Clean Cooling Collaborative (formerly known as the Kigali Cooling Efficiency Program K-CEP), is an initiative of the ClimateWorks Foundation focused on transforming the cooling sector and making efficient, climate-friendly cooling accessible to all.

The organization now sets new goals in an effort to offer more holistic solutions to improve access to sustainable cooling worldwide, with the goal of improving passive and mechanical approaches.

It has unveiled a new four-year strategy for decarbonizing the sector that will combine work on several fronts:

  • Use better building design and urban planning practices to passively cool buildings and cities, reducing the need for energy-intensive mechanical cooling technologies such as air conditioners;
  • Improve cooling technologies and their use, so as to reduce greenhouse gas emissions from energy use and refrigerant leakage from appliances. This will help create a range of benefits for society, including a faster and cheaper transition to a resilient and clean power grid, fewer power outages and lower bills for people and businesses, and improved air quality and public health;
  • Increase access to efficient, climate-friendly cooling for at-risk populations to improve people’s comfort and well-being. This will ensure greater resilience to extreme heat and reduce heat-related illnesses and deaths.

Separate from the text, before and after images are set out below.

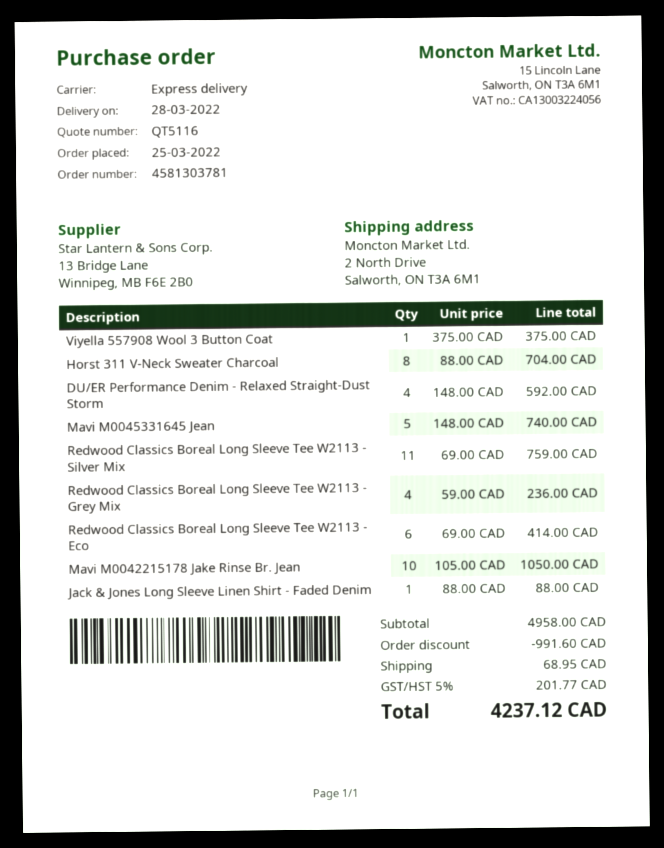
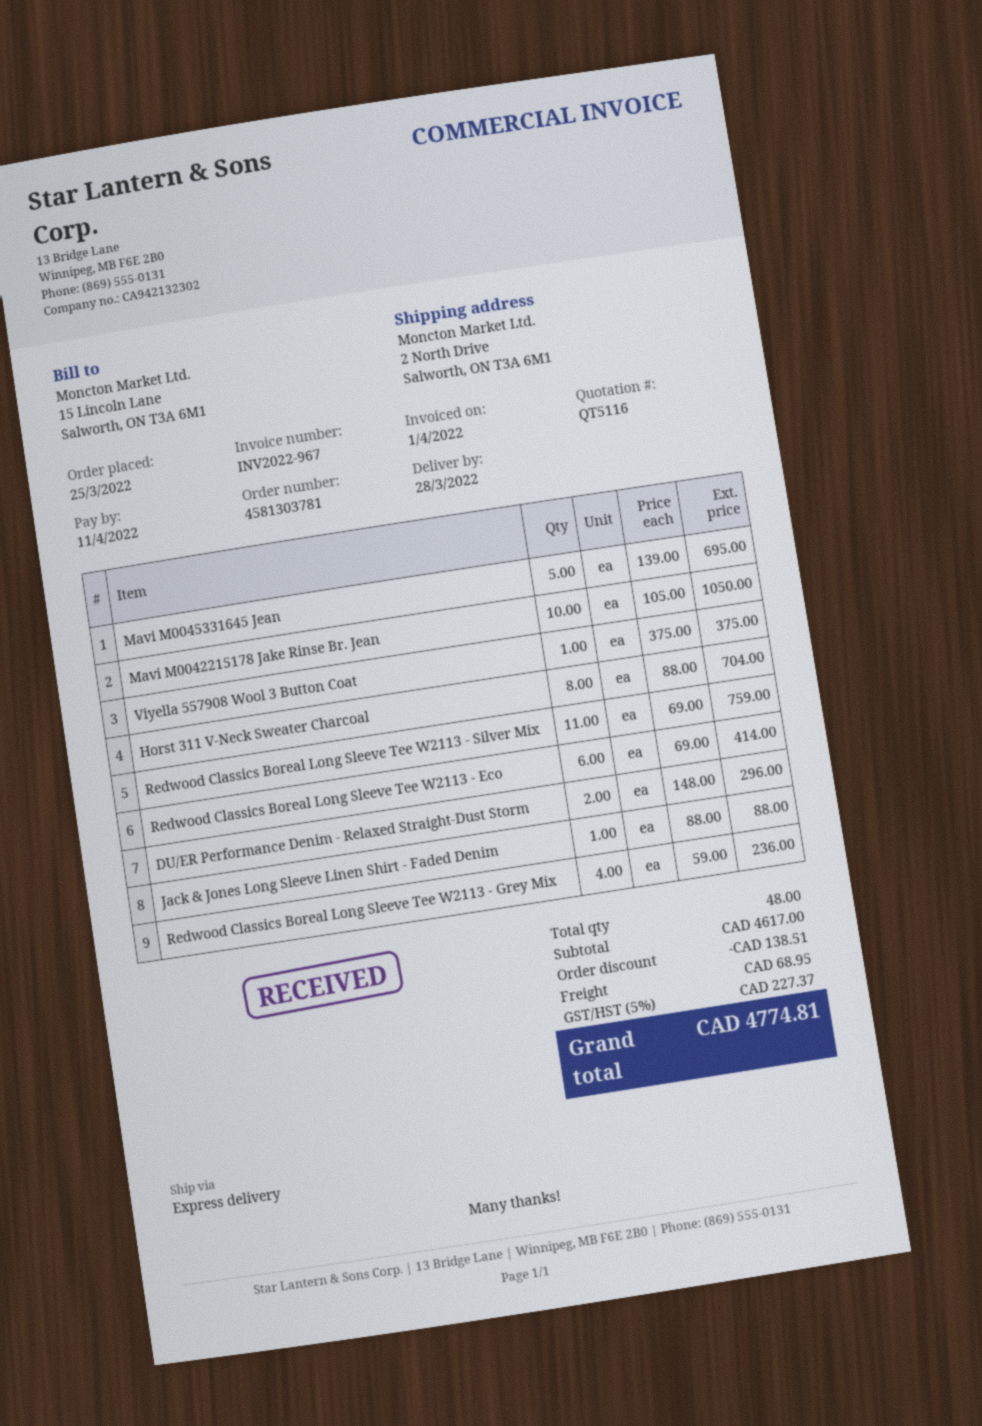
DU/ER Performance Denim - Relaxed Straight-Dust Storm: 4 x 148.00 = 592.00 -> 2 x 148.00 = 296.00
Mavi M0045331645 Jean: 5 x 148.00 = 740.00 -> 5 x 139.00 = 695.00
subtotal: 4958.00 -> 4617.00
discount: 991.60 -> 138.51
tax: 5% = 201.77 -> 5% = 227.37
total: 4237.12 -> 4774.81

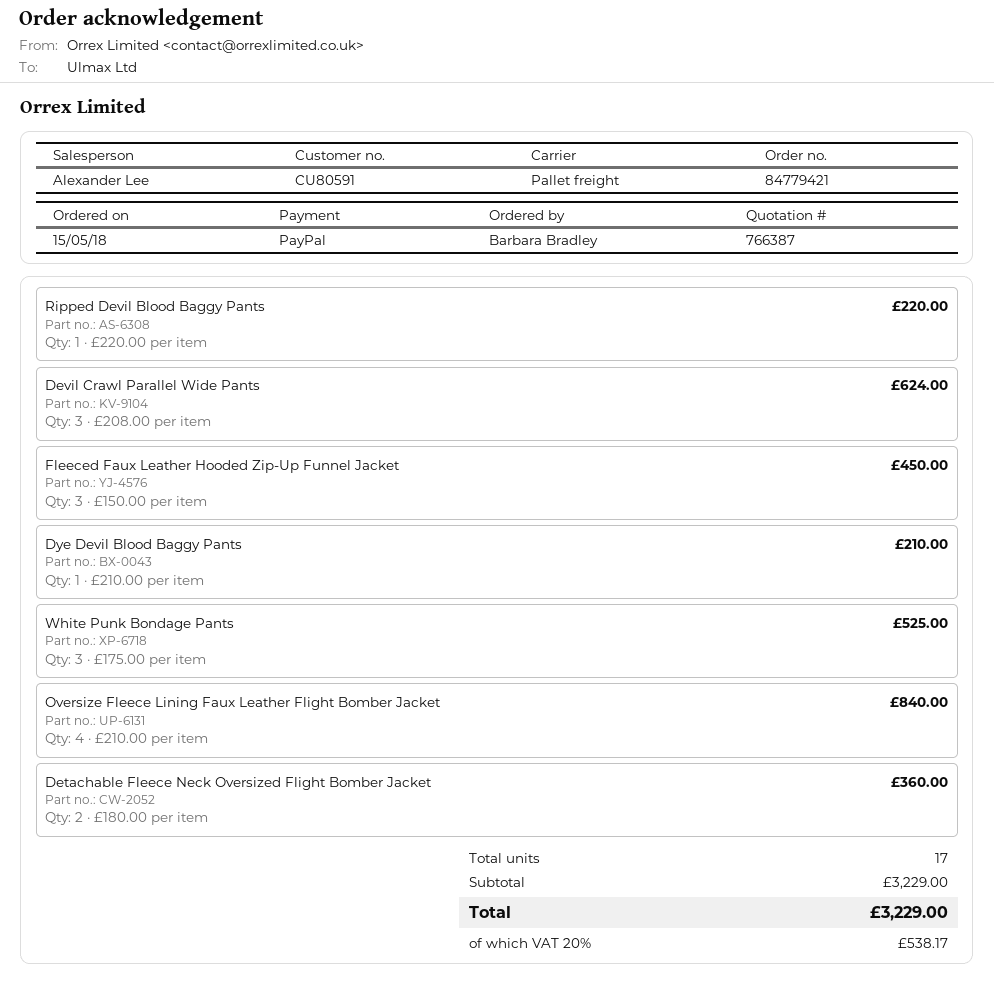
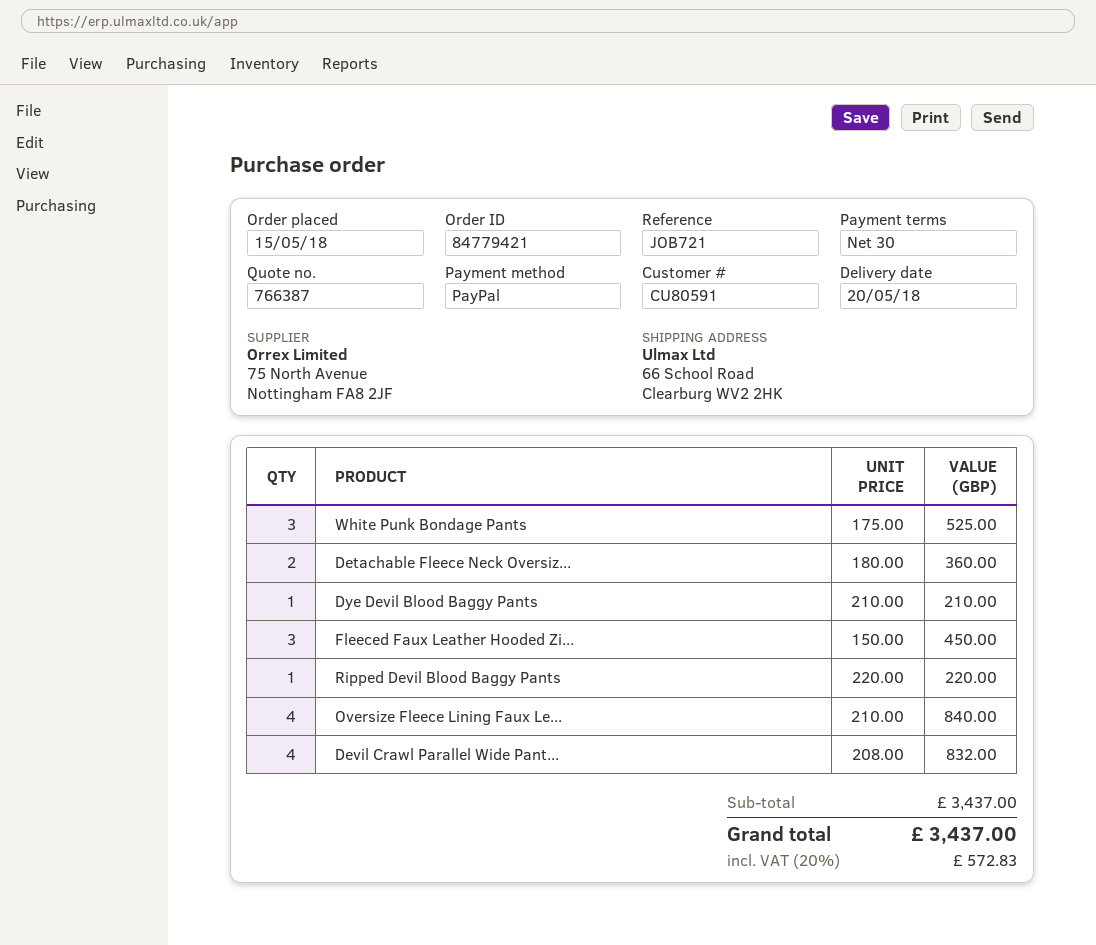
Devil Crawl Parallel Wide Pants: 3 x 208.00 = 624.00 -> 4 x 208.00 = 832.00
subtotal: 3229.00 -> 3437.00
tax: 20% = 538.17 -> 20% = 572.83
total: 3229.00 -> 3437.00

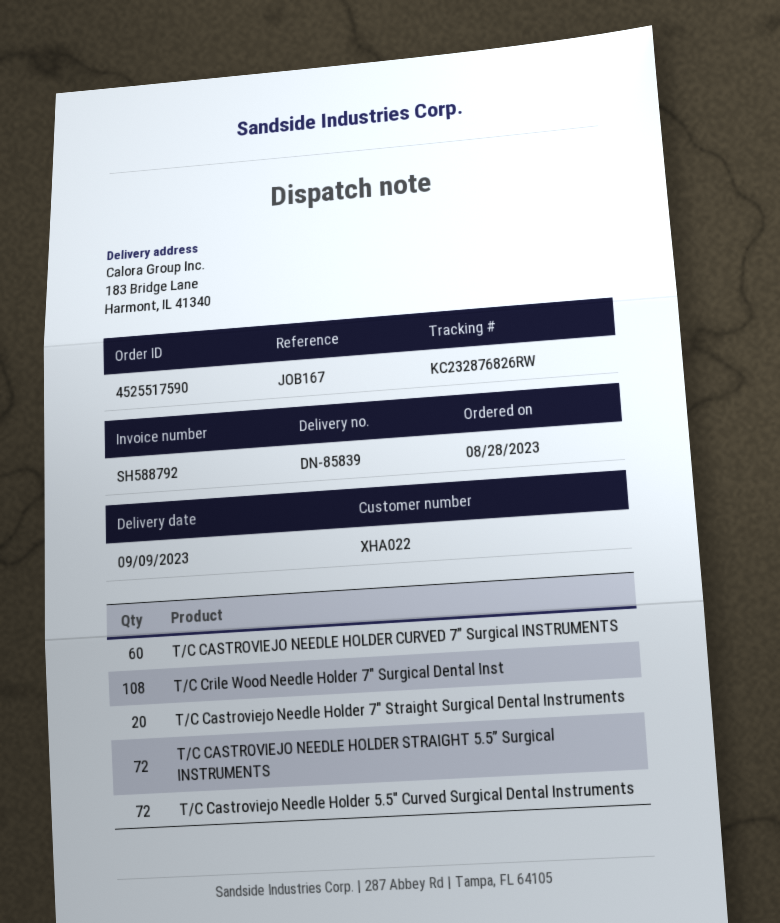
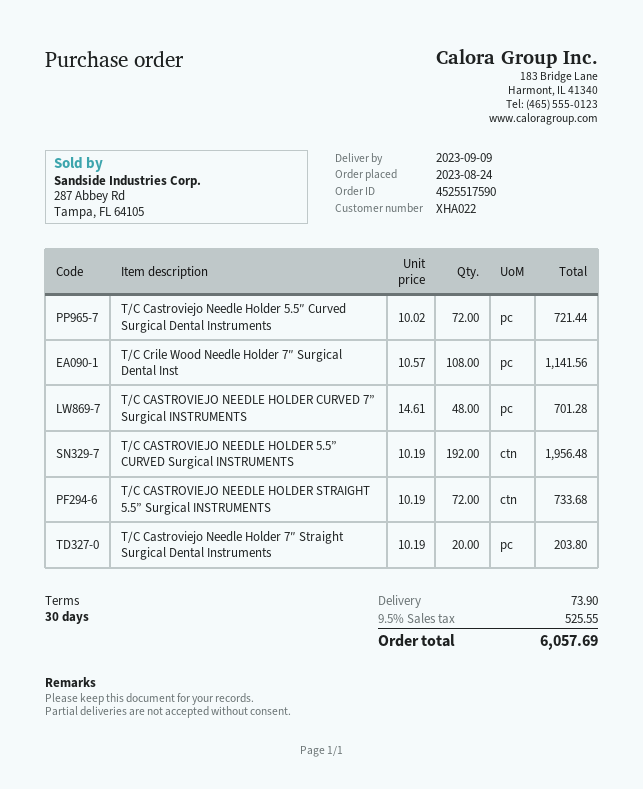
order date: 2023-08-28 -> 2023-08-24
T/C CASTROVIEJO NEEDLE HOLDER CURVED 7” Surgical INSTRUMENTS: 60 -> 48
T/C CASTROVIEJO NEEDLE HOLDER 5.5” CURVED Surgical INSTRUMENTS: none -> 192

To rapidly transform the cooling industry, the organization will focus on:

  • Bringing innovative technologies to commercialization (e.g., air conditioners with five times less climate impact than conventional units);
  • Removing inefficient cooling technologies from the market and preventing developing countries from becoming the dumping ground for appliances that cannot be legally sold elsewhere;
  • Accelerate the global reduction of hydrofluorocarbon (HFC) refrigerants;
  • Increase the deployment of innovative demand-side management solutions that help companies manage heat pumps that can provide efficient heating and cooling without the direct use of fossil fuels;
  • Maximize the use of passive cooling techniques in the built environment;
  • Leverage funding to increase access to efficient, climate-friendly cooling solutions;
  • Expanding access to efficient and climate-friendly cold chain infrastructure.

In all of these strands of work, the Organization will also focus on equity to ensure that no one is left behind on the path to a future where clean cooling solutions are accessible to all. Other cross-cutting themes include financial mobilization, strategic communications, and industry engagement, which will focus on both companies that manufacture cooling equipment and those that purchase them on a large scale.

Geographically, while remaining a global program, Clean Cooling Collaborative will focus on the four regions projected to contribute 75 percent of cooling-related emissions between now and 2050: China, India, Southeast Asia (particularly Indonesia), and the United States.

The current one is recognized as the decade of action, and almost every day we are reminded of the urgent need to accelerate efforts to reduce global greenhouse gas emissions and protect populations from the impacts of the climate crisis. By accelerating the global adoption of energy-efficient and climate-friendly cooling solutions, both goals can be achieved.